DDT has been linked to poor semen quality in men, and a 5-fold increase in risk of breast cancer in women born after 1931, who were exposed to the highest amounts of DDT before its use was halted in 1972. Prenatal exposure has been linked to a decrease in cognitive skills in preschoolers when the cord serum contained DDT in excess of 2 ppb (ng/ml). Researchers are also studying the possibility of a link between pesticides and autism
Given the half-life of DDT when mixed into the soil (between 5-8 years, taking between 25-40 years for a 90% reduction in DDT levels), it is possible to still find residue on produce today. The International Agency for Research on Cancer (IARC)'s report on DDT can be found here. They've classified it as a 2B - Possibly carcinogenic to humans. They also list the maximum allowed DDT residue limits for a number of countries.

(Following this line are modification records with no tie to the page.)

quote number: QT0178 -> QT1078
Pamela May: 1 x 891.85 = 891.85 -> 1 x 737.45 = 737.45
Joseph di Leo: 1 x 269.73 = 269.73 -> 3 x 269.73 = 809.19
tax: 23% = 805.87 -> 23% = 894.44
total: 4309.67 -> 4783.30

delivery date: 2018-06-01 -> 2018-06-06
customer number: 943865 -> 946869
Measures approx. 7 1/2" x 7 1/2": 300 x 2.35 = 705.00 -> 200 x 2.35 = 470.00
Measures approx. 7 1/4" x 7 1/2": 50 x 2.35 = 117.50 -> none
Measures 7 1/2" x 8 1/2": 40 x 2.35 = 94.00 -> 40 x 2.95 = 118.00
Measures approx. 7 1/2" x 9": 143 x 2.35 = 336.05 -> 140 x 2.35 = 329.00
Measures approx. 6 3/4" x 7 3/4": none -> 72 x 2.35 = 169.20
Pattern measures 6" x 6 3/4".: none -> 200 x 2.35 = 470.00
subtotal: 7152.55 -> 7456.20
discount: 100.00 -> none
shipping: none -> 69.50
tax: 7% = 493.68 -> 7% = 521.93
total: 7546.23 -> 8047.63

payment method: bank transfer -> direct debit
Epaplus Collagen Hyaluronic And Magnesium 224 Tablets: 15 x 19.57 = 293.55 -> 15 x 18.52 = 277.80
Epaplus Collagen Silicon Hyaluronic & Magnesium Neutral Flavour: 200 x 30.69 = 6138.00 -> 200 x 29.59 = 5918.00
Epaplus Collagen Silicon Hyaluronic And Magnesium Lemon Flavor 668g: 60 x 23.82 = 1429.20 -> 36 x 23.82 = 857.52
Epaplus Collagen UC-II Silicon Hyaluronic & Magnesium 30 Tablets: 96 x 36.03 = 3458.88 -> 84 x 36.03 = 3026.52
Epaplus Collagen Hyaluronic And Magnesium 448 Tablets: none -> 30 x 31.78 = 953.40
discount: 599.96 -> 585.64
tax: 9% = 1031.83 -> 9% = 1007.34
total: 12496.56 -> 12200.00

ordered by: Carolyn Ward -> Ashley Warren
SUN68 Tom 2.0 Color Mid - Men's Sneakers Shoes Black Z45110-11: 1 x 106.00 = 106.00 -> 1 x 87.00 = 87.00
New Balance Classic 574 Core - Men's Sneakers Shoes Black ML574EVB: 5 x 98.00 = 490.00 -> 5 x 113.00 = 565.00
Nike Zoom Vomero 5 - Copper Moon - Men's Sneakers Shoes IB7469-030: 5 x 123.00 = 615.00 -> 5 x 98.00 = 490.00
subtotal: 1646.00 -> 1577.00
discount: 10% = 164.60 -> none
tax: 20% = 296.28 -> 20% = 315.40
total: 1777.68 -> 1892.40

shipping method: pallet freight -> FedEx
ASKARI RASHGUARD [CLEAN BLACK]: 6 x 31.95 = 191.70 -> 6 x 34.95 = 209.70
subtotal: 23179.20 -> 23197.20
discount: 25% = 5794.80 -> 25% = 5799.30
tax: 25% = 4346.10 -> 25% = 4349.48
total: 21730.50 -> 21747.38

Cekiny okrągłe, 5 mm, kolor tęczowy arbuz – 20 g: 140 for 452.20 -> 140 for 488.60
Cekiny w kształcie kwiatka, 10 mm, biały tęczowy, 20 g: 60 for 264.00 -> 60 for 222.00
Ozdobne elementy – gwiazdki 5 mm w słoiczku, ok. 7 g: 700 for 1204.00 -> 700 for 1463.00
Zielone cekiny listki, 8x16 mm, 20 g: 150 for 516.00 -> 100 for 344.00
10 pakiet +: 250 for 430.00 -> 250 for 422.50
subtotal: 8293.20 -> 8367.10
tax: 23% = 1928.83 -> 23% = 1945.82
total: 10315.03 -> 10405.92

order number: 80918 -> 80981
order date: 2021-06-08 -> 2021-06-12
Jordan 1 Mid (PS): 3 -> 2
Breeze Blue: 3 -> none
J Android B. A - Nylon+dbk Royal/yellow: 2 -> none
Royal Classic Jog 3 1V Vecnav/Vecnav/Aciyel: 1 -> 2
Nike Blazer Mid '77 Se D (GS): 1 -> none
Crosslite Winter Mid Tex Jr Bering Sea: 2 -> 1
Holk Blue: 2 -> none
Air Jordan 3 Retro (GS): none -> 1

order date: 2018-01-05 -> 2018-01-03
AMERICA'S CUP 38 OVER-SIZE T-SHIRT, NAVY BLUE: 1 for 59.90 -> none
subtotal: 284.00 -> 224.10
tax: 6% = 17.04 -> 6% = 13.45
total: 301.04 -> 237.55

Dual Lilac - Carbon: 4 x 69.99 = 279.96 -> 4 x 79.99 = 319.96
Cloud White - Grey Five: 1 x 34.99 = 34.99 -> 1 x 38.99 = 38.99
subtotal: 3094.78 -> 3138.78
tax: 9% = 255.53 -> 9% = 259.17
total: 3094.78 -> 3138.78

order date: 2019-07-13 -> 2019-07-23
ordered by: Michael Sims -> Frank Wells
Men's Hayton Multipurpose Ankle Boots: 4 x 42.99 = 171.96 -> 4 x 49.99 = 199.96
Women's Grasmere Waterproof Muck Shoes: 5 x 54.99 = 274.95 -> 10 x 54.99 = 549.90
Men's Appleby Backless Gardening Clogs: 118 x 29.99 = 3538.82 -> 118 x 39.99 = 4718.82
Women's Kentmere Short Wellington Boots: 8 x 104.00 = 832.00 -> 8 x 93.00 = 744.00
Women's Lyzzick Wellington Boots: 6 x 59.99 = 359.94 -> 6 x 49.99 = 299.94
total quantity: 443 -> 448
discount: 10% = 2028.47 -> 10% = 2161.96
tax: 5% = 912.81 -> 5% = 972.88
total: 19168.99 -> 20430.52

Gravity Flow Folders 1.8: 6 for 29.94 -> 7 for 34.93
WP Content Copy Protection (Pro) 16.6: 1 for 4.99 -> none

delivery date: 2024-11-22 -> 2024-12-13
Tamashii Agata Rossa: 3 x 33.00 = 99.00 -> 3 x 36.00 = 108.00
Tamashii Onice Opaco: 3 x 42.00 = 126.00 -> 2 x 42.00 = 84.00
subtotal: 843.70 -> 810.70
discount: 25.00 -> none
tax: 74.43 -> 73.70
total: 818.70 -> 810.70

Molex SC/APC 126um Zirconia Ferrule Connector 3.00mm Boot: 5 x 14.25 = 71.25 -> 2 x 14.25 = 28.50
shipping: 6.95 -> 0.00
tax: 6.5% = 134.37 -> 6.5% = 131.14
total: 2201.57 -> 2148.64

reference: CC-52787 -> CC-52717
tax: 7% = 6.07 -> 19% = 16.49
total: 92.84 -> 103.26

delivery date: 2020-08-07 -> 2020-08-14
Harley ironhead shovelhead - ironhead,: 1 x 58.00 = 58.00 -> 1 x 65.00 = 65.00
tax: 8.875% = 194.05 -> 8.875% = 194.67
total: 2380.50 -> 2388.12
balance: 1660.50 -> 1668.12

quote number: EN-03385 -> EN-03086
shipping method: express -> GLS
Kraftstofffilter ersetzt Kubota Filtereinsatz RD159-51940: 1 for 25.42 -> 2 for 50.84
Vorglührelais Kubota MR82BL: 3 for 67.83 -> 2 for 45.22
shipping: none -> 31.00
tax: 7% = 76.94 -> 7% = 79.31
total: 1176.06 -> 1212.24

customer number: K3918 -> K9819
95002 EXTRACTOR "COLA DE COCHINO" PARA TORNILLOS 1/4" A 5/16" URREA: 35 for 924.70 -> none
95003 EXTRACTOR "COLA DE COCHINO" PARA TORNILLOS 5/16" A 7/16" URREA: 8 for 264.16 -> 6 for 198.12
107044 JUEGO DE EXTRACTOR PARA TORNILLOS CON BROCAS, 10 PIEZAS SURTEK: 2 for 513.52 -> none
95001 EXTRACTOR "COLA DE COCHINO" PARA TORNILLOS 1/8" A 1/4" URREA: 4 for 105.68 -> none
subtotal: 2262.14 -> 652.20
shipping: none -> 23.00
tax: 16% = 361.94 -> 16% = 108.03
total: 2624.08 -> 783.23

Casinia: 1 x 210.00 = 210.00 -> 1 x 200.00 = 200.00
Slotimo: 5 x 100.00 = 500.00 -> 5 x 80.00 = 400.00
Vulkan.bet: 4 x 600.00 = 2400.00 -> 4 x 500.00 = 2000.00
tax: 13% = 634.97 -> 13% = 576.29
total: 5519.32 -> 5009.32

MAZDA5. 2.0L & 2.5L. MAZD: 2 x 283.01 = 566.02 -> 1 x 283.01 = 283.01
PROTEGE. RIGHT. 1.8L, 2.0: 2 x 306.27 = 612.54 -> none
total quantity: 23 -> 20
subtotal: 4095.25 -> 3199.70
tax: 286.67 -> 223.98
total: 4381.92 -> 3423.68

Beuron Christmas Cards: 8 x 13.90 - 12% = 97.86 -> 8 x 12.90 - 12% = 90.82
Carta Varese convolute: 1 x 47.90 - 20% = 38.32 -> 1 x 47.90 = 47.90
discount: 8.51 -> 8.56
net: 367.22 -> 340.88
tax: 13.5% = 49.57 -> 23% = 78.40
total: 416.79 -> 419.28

Now - what constitutes a 'significant' amount? It depends on the context.
The drinking water guidelines (according to the IARC report, above) list the WHO limits for DDT of 1 ug/L (1 ppb), and the US EPA allows 2.85 ug/L (2.85 ppb). The report doesn't list coffee limits for the US, but other beans for other countries are listed between 0.05 - 7 mg/kg (1 mg/kg = 1 ppm in soil).
For drinking water standards, the amount of DDT on coffee beans would be significant. For foodstuff standards, it is not considered significant.
As far as negative health effects - there is no definitive cancer link for human exposure to DDT (plenty of animal studies, however). Toxnet lists a number of studies delineating the body burden of DDT - all of which are much greater in concentration than what is found in those coffee beans.
For healthy adults, the risk posed by those concentrations would currently be considered small, as exposure to DDT is not solely restricted to coffee beans.
There's still so much we don't know about the long term effects of DDT, to be honest - but then that's the case with many chemicals we use today.